As those who have been following Mary Seat of Wisdom Academy as it opens its doors know, we are interested in learning from everyone who has something truthful to teach us. That means we will begin with the pagans and learn that they too sought the true, the good, and the beautiful. We will follow that path up to modern authors learning from them too, sometimes learning how to disagree with them.

Simply reading a great book by yourself is a wonderful thing, but more wonderful still is to read that book together with others. Everyone who does that—the teacher included—will learn something. The purpose of the seminar style of learning is that everyone can contribute, enrich, and deepen the experience of learning.

In truth, the real teachers are the great books themselves. We need to puzzle out together what they are trying to teach us, whether it be Homer or Euclid, Thomas Aquinas or T.S. Eliot. Fruitful discussion is so much better than listening to an expert teaching to a test. I have never led a seminar in which I did not benefit. The day I no longer learn something fruitful—see something in a new way—is the day I should retire.
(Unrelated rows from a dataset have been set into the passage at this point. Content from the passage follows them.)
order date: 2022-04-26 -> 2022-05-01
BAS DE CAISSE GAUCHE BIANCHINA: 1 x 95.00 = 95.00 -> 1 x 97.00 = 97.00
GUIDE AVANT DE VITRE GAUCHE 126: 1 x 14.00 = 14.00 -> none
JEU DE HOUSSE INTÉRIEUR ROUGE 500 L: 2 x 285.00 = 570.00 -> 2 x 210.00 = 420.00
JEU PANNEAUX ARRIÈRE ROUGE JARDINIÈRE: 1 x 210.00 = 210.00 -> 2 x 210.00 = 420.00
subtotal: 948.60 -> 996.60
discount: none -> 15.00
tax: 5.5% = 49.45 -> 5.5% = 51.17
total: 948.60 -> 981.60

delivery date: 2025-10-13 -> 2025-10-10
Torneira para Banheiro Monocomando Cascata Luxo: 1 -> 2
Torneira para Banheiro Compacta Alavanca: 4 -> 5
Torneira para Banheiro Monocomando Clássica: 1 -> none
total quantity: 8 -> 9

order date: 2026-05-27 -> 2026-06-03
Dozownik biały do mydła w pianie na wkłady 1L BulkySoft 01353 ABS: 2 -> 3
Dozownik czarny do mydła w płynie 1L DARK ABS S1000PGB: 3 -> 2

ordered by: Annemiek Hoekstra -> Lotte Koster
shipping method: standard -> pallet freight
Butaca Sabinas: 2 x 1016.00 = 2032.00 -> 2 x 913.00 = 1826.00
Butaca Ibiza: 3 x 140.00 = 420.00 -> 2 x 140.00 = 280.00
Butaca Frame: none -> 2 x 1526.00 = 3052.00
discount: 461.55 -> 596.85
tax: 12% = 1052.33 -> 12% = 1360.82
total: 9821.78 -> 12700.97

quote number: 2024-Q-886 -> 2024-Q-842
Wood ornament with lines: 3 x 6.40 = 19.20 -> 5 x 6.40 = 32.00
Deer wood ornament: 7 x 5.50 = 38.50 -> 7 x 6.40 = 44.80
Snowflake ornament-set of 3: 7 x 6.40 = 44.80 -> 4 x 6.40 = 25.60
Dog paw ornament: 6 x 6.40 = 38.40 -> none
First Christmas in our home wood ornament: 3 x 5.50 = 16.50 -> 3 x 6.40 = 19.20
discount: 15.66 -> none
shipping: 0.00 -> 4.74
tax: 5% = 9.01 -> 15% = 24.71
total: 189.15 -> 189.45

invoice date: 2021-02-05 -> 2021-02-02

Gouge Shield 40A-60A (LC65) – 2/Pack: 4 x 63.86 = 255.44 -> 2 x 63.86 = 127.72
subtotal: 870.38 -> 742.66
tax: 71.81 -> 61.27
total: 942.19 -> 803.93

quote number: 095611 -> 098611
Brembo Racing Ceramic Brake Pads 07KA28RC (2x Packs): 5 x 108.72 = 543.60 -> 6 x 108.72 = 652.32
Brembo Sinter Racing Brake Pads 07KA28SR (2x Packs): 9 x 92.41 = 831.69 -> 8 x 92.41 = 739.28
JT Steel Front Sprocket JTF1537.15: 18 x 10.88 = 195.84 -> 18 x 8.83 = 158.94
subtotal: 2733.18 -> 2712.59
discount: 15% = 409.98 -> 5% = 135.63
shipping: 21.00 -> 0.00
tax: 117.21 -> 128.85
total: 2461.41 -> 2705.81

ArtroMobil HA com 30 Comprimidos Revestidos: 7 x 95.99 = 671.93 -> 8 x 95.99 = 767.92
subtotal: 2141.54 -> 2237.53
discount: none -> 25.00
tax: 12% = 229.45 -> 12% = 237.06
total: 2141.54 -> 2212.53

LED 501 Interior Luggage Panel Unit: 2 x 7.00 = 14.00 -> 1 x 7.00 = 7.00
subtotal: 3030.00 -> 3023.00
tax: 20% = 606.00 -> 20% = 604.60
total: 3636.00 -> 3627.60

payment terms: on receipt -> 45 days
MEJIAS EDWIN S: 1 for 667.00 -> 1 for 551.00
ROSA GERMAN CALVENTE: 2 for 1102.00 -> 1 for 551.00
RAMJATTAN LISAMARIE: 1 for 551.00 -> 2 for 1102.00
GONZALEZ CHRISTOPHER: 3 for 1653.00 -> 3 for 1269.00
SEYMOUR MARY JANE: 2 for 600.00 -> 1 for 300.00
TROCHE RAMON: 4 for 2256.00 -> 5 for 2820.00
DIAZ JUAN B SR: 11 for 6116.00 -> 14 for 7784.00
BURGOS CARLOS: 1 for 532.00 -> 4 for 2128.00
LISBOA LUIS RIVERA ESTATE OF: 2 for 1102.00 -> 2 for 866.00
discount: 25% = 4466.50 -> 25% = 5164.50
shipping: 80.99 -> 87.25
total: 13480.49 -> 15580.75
Student discussion often takes off in a different direction than the teacher had planned. But that is a good thing. A real seminar where we all see what the text has to offer will be remembered for a long time. It is something to build upon. By the end of their education, students will be able to see that all truly great thinkers have learned from the Greeks, and so we should too. That enables us to participate in what is often called “the great conversation.”

Further Reading

For a longer reflection on the seminar style of teaching and on the relationship between students, teacher and great texts, Dr. Traffas recommends the following article by George Anastaplo, published in the Claremont Review of Books:
https://claremontreviewofbooks.com/the-teacher-as-learner-on-discussion/

Visit Seeds of Wisdom, our blog, for previous entries in this series:
https://www.mswwichita.org/blog/

Apply Now

The school year has just begun, and is off to a great start! If you are interested in transferring from another school, find the application for the freshman class here:
https://www.mswwichita.org/apply/

Mary, Seat of Wisdom, pray for us!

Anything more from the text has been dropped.